(REQUIREMENT):
Pictures are to be left out, but please repeat each record exactly.

(Stored dataset items):

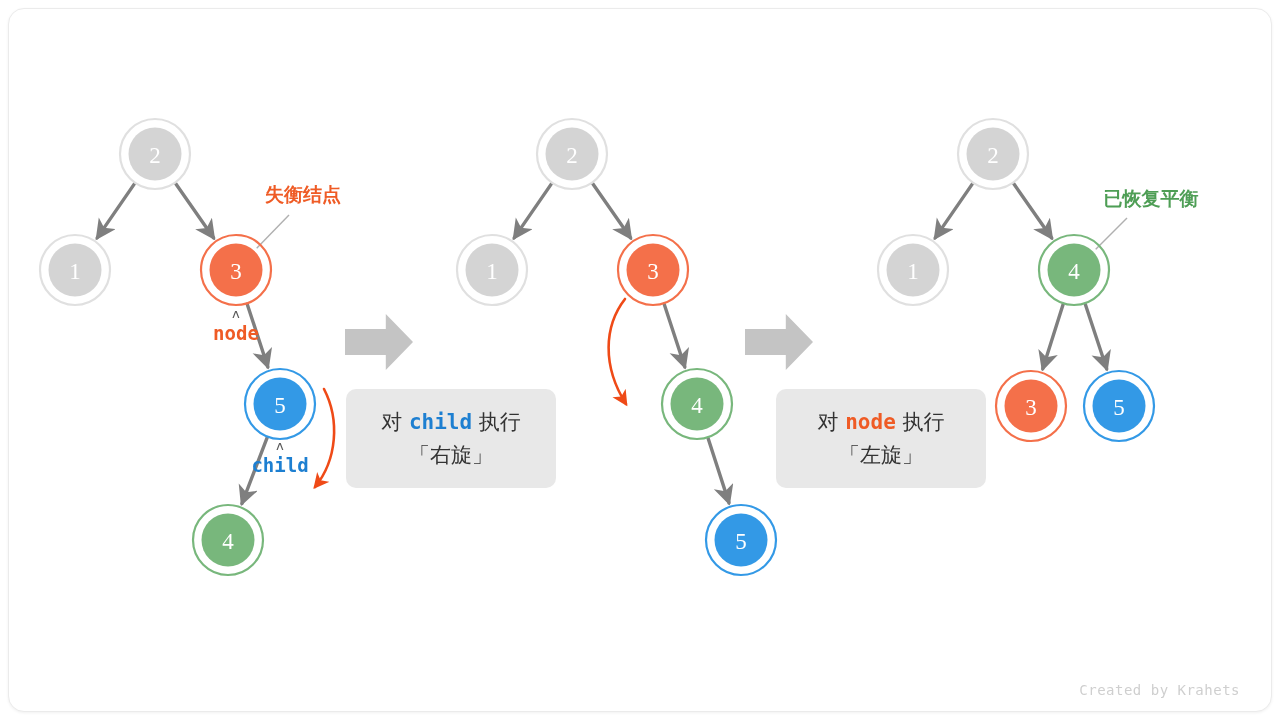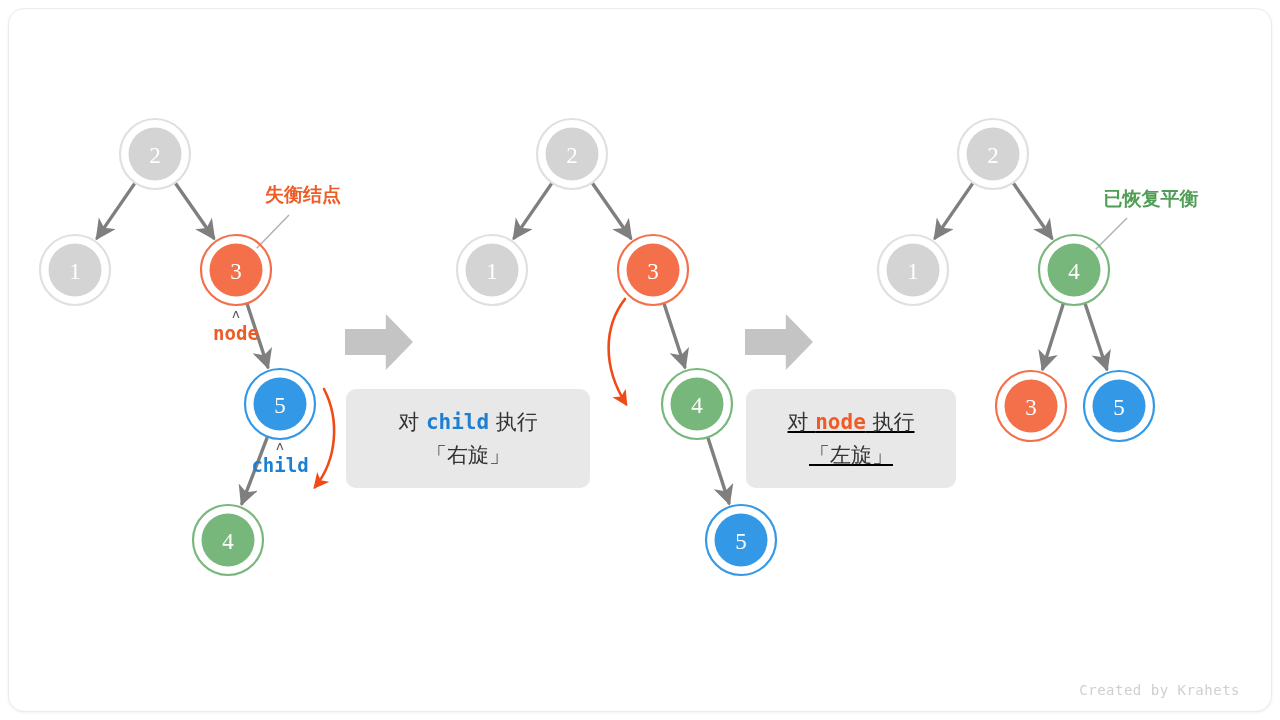--- a/index.html
+++ b/index.html
@@ -273,7 +273,7 @@
   </svg>
 
   <div id="opboxes">
-      <div class="opbox" style="left: 346px; top: 389px; width: 244px; height: 99px;">
+      <div class="opbox" style="left: 346px; top: 389px; width: 210px; height: 99px;">
         <div class="opline"><span>对 </span><span class="mono" style="color: rgb(29, 127, 209);">child</span><span> 执行</span></div>
         <div class="opline">「右旋」</div>
       </div>

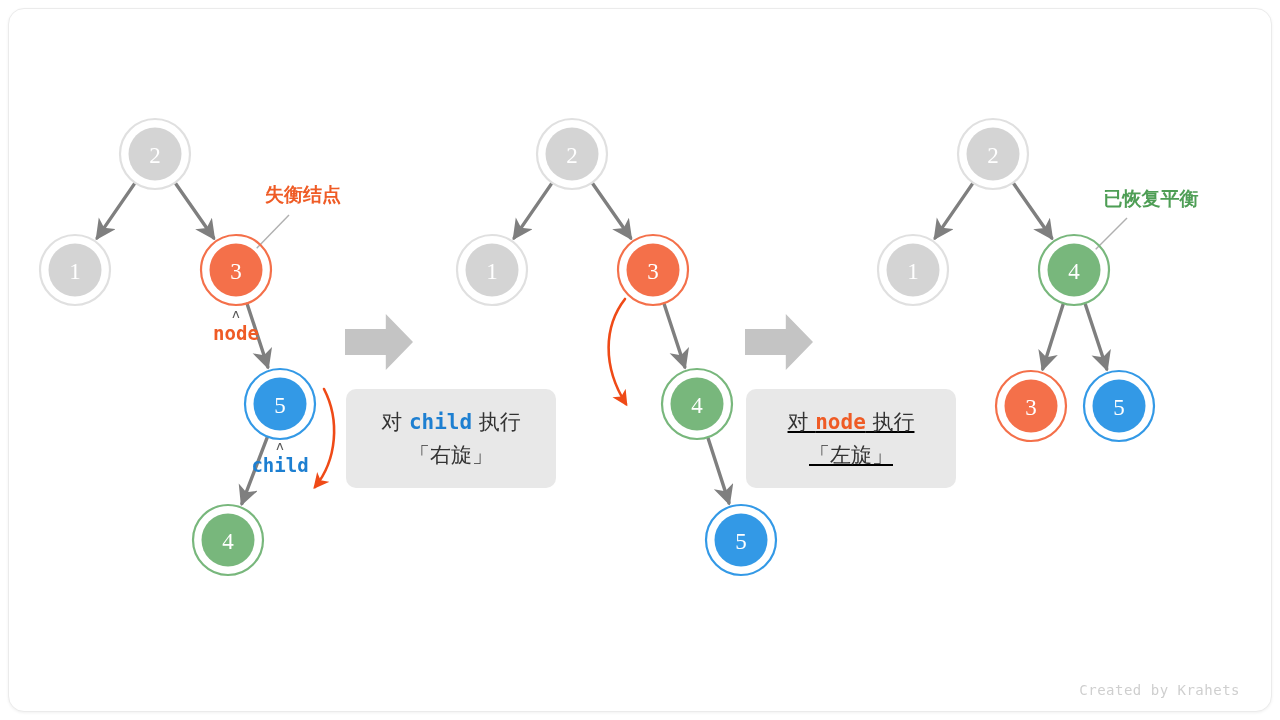--- a/index.html
+++ b/index.html
@@ -277,7 +277,7 @@
         <div class="opline"><span>对 </span><span class="mono" style="color: rgb(29, 127, 209);">child</span><span> 执行</span></div>
         <div class="opline">「右旋」</div>
       </div>
-      <div class="opbox" style="left: 746px; top: 389px; width: 210px; height: 99px; text-decoration: underline;">
+      <div class="opbox" style="left: 776px; top: 389px; width: 210px; height: 99px;">
         <div class="opline"><span>对 </span><span class="mono" style="color: rgb(239, 91, 37);">node</span><span> 执行</span></div>
         <div class="opline">「左旋」</div>
       </div>

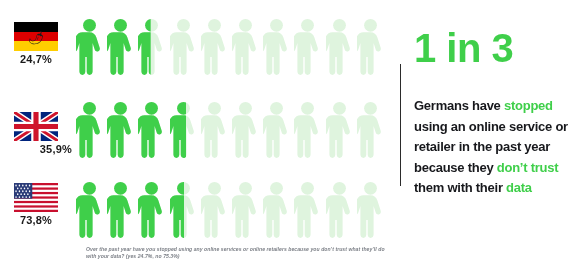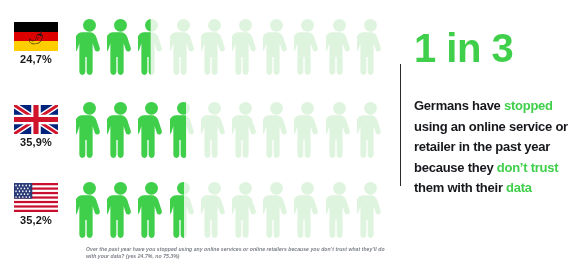--- a/index.html
+++ b/index.html
@@ -36,7 +36,7 @@
     text-align: center;
   }
   .flag-block.r0 { top: 22px; }
-  .flag-block.r1 { top: 105px; }
+  .flag-block.r1 { top: 112px; text-align: right; }
   .flag-block.r2 { top: 183px; }
 
   .flag {

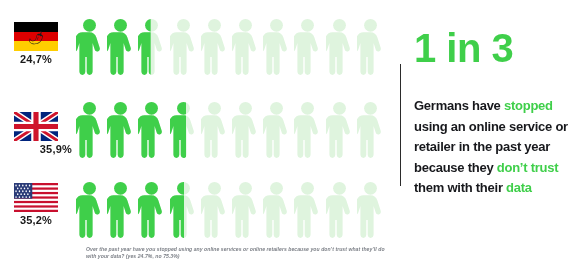--- a/index.html
+++ b/index.html
@@ -229,7 +229,7 @@
           </g>
         </svg>
       </span>
-      <span class="pct">35,2%</span>
+      <span class="pct">73,8%</span>
     </div>
 
   </div>

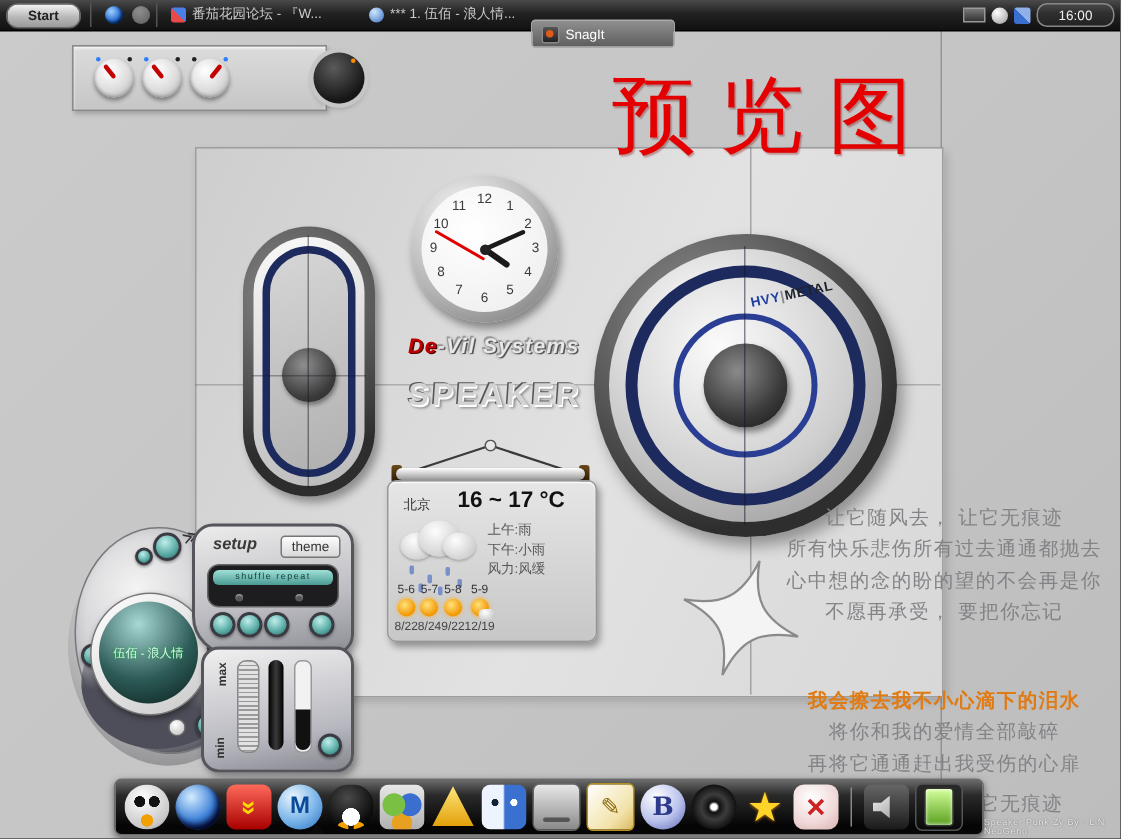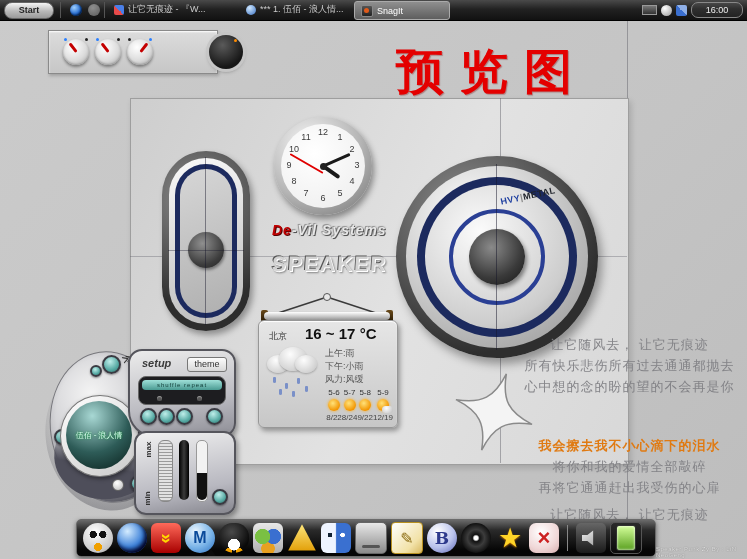--- a/index.html
+++ b/index.html
@@ -250,7 +250,7 @@
     <div class="tsep" style="left:104px;"></div>
     <div class="winbtn" style="left:108px;width:128px;">
       <span class="wicon wi1"></span>
-      <span>让它无痕迹 - 『W...</span>
+      <span>番茄花园论坛 - 『W...</span>
     </div>
     <div class="winbtn" style="left:240px;width:108px;">
       <span class="wicon wi2"></span>

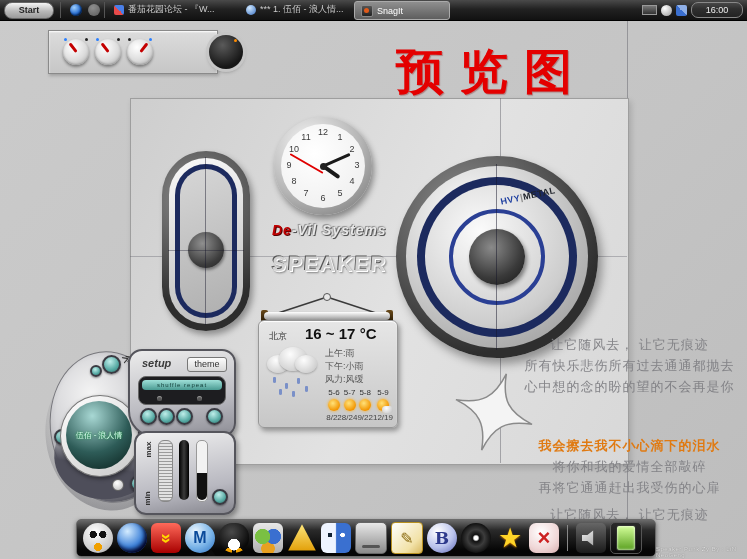--- a/index.html
+++ b/index.html
@@ -20,7 +20,7 @@
   .ql2{background:radial-gradient(circle at 40% 35%,#bbb,#777);opacity:.7;}
   .winbtn{position:absolute;top:1px;height:17px;border-radius:3px;color:#ccc;font-size:9px;
     display:flex;align-items:center;gap:4px;padding:0 6px;white-space:nowrap;overflow:hidden;}
-  .winbtn.active{background:linear-gradient(#8f8f8f,#5e5e5e);border:1px solid #aaa;color:#fff;}
+  .winbtn.active{background:linear-gradient(#8f8f8f,#5e5e5e);border:1px solid #aaa;color:#fff;margin-top:12px;}
   .wicon{width:10px;height:10px;border-radius:2px;flex:0 0 auto;}
   .wi1{background:linear-gradient(45deg,#e84a4a 50%,#4a7fe8 50%);}
   .wi2{border-radius:50%;background:radial-gradient(circle at 35% 30%,#cfe8ff,#3a6fc0);}

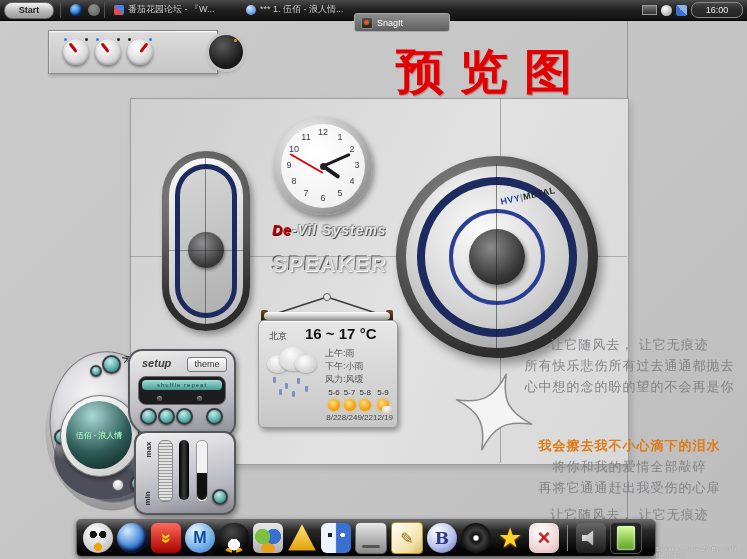--- a/index.html
+++ b/index.html
@@ -57,8 +57,8 @@
   .dotor{position:absolute;width:3px;height:3px;border-radius:50%;background:#ff8c00;top:4px;right:6px;}
 
   
-  .preview{position:absolute;left:396px;top:40px;font-family:"DejaVu Serif","Liberation Serif",serif;
-    font-size:48px;font-weight:bold;color:#e40000;letter-spacing:16px;text-shadow:1px 1px 1px rgba(120,0,0,.35);z-index:30;}
+  .preview{position:absolute;left:408px;top:40px;font-family:"DejaVu Serif","Liberation Serif",serif;
+    font-size:56px;font-weight:normal;color:#e40000;letter-spacing:16px;text-shadow:1px 1px 1px rgba(120,0,0,.35);z-index:30;}
 
   
   .clockw{position:absolute;left:274px;top:117px;width:98px;height:98px;z-index:10;}

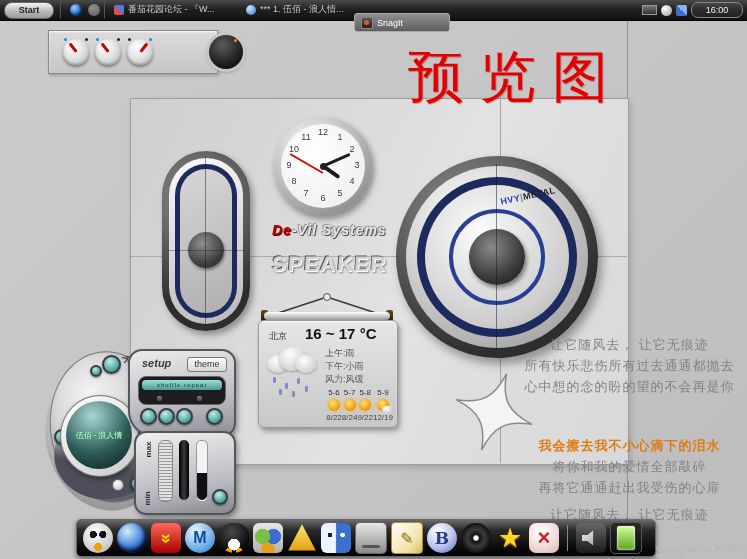--- a/index.html
+++ b/index.html
@@ -127,7 +127,7 @@
   .wc3{left:28px;top:8px;width:22px;height:18px;}
   .drop{position:absolute;width:3px;height:6px;border-radius:2px 2px 3px 3px;background:#7a90c8;}
   .wtext{position:absolute;left:66px;top:26px;font-size:9px;color:#555;line-height:13px;}
-  .wfc{position:absolute;bottom:5px;left:4px;right:4px;display:flex;justify-content:flex-end;text-align:center;}
+  .wfc{position:absolute;bottom:5px;left:4px;right:4px;display:flex;justify-content:flex-start;text-align:center;}
   .wfd{font-size:8px;color:#333;}
   .sun{width:12px;height:12px;margin:2px auto;border-radius:50%;
     background:radial-gradient(circle at 40% 35%,#ffe27a,#f29500 70%);box-shadow:0 0 3px #ffb020;position:relative;}

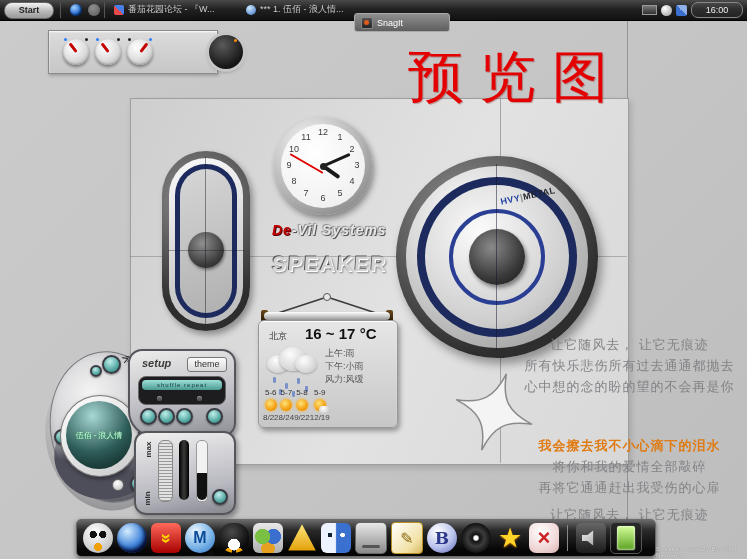--- a/index.html
+++ b/index.html
@@ -447,6 +447,7 @@
     <div>让它随风去， 让它无痕迹</div>
     <div>所有快乐悲伤所有过去通通都抛去</div>
     <div>心中想的念的盼的望的不会再是你</div>
+    <div>不愿再承受， 要把你忘记</div>
     <div class="lyr-gap"></div>
     <div class="hl">我会擦去我不小心滴下的泪水</div>
     <div>将你和我的爱情全部敲碎</div>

(PROBLEM SOLUTION):
--- a/index.html
+++ b/index.html
@@ -273,7 +273,7 @@
   </svg>
 
   <div id="opboxes">
-      <div class="opbox" style="left: 346px; top: 389px; width: 244px; height: 99px;">
+      <div class="opbox" style="left: 346px; top: 389px; width: 210px; height: 99px;">
         <div class="opline"><span>对 </span><span class="mono" style="color: rgb(29, 127, 209);">child</span><span> 执行</span></div>
         <div class="opline">「右旋」</div>
       </div>

--- a/index.html
+++ b/index.html
@@ -277,7 +277,7 @@
         <div class="opline"><span>对 </span><span class="mono" style="color: rgb(29, 127, 209);">child</span><span> 执行</span></div>
         <div class="opline">「右旋」</div>
       </div>
-      <div class="opbox" style="left: 746px; top: 389px; width: 210px; height: 99px; text-decoration: underline;">
+      <div class="opbox" style="left: 776px; top: 389px; width: 210px; height: 99px;">
         <div class="opline"><span>对 </span><span class="mono" style="color: rgb(239, 91, 37);">node</span><span> 执行</span></div>
         <div class="opline">「左旋」</div>
       </div>

--- a/index.html
+++ b/index.html
@@ -36,7 +36,7 @@
     text-align: center;
   }
   .flag-block.r0 { top: 22px; }
-  .flag-block.r1 { top: 105px; }
+  .flag-block.r1 { top: 112px; text-align: right; }
   .flag-block.r2 { top: 183px; }
 
   .flag {

--- a/index.html
+++ b/index.html
@@ -229,7 +229,7 @@
           </g>
         </svg>
       </span>
-      <span class="pct">35,2%</span>
+      <span class="pct">73,8%</span>
     </div>
 
   </div>

--- a/index.html
+++ b/index.html
@@ -250,7 +250,7 @@
     <div class="tsep" style="left:104px;"></div>
     <div class="winbtn" style="left:108px;width:128px;">
       <span class="wicon wi1"></span>
-      <span>让它无痕迹 - 『W...</span>
+      <span>番茄花园论坛 - 『W...</span>
     </div>
     <div class="winbtn" style="left:240px;width:108px;">
       <span class="wicon wi2"></span>

--- a/index.html
+++ b/index.html
@@ -20,7 +20,7 @@
   .ql2{background:radial-gradient(circle at 40% 35%,#bbb,#777);opacity:.7;}
   .winbtn{position:absolute;top:1px;height:17px;border-radius:3px;color:#ccc;font-size:9px;
     display:flex;align-items:center;gap:4px;padding:0 6px;white-space:nowrap;overflow:hidden;}
-  .winbtn.active{background:linear-gradient(#8f8f8f,#5e5e5e);border:1px solid #aaa;color:#fff;}
+  .winbtn.active{background:linear-gradient(#8f8f8f,#5e5e5e);border:1px solid #aaa;color:#fff;margin-top:12px;}
   .wicon{width:10px;height:10px;border-radius:2px;flex:0 0 auto;}
   .wi1{background:linear-gradient(45deg,#e84a4a 50%,#4a7fe8 50%);}
   .wi2{border-radius:50%;background:radial-gradient(circle at 35% 30%,#cfe8ff,#3a6fc0);}

--- a/index.html
+++ b/index.html
@@ -57,8 +57,8 @@
   .dotor{position:absolute;width:3px;height:3px;border-radius:50%;background:#ff8c00;top:4px;right:6px;}
 
   
-  .preview{position:absolute;left:396px;top:40px;font-family:"DejaVu Serif","Liberation Serif",serif;
-    font-size:48px;font-weight:bold;color:#e40000;letter-spacing:16px;text-shadow:1px 1px 1px rgba(120,0,0,.35);z-index:30;}
+  .preview{position:absolute;left:408px;top:40px;font-family:"DejaVu Serif","Liberation Serif",serif;
+    font-size:56px;font-weight:normal;color:#e40000;letter-spacing:16px;text-shadow:1px 1px 1px rgba(120,0,0,.35);z-index:30;}
 
   
   .clockw{position:absolute;left:274px;top:117px;width:98px;height:98px;z-index:10;}

--- a/index.html
+++ b/index.html
@@ -127,7 +127,7 @@
   .wc3{left:28px;top:8px;width:22px;height:18px;}
   .drop{position:absolute;width:3px;height:6px;border-radius:2px 2px 3px 3px;background:#7a90c8;}
   .wtext{position:absolute;left:66px;top:26px;font-size:9px;color:#555;line-height:13px;}
-  .wfc{position:absolute;bottom:5px;left:4px;right:4px;display:flex;justify-content:flex-end;text-align:center;}
+  .wfc{position:absolute;bottom:5px;left:4px;right:4px;display:flex;justify-content:flex-start;text-align:center;}
   .wfd{font-size:8px;color:#333;}
   .sun{width:12px;height:12px;margin:2px auto;border-radius:50%;
     background:radial-gradient(circle at 40% 35%,#ffe27a,#f29500 70%);box-shadow:0 0 3px #ffb020;position:relative;}

--- a/index.html
+++ b/index.html
@@ -447,6 +447,7 @@
     <div>让它随风去， 让它无痕迹</div>
     <div>所有快乐悲伤所有过去通通都抛去</div>
     <div>心中想的念的盼的望的不会再是你</div>
+    <div>不愿再承受， 要把你忘记</div>
     <div class="lyr-gap"></div>
     <div class="hl">我会擦去我不小心滴下的泪水</div>
     <div>将你和我的爱情全部敲碎</div>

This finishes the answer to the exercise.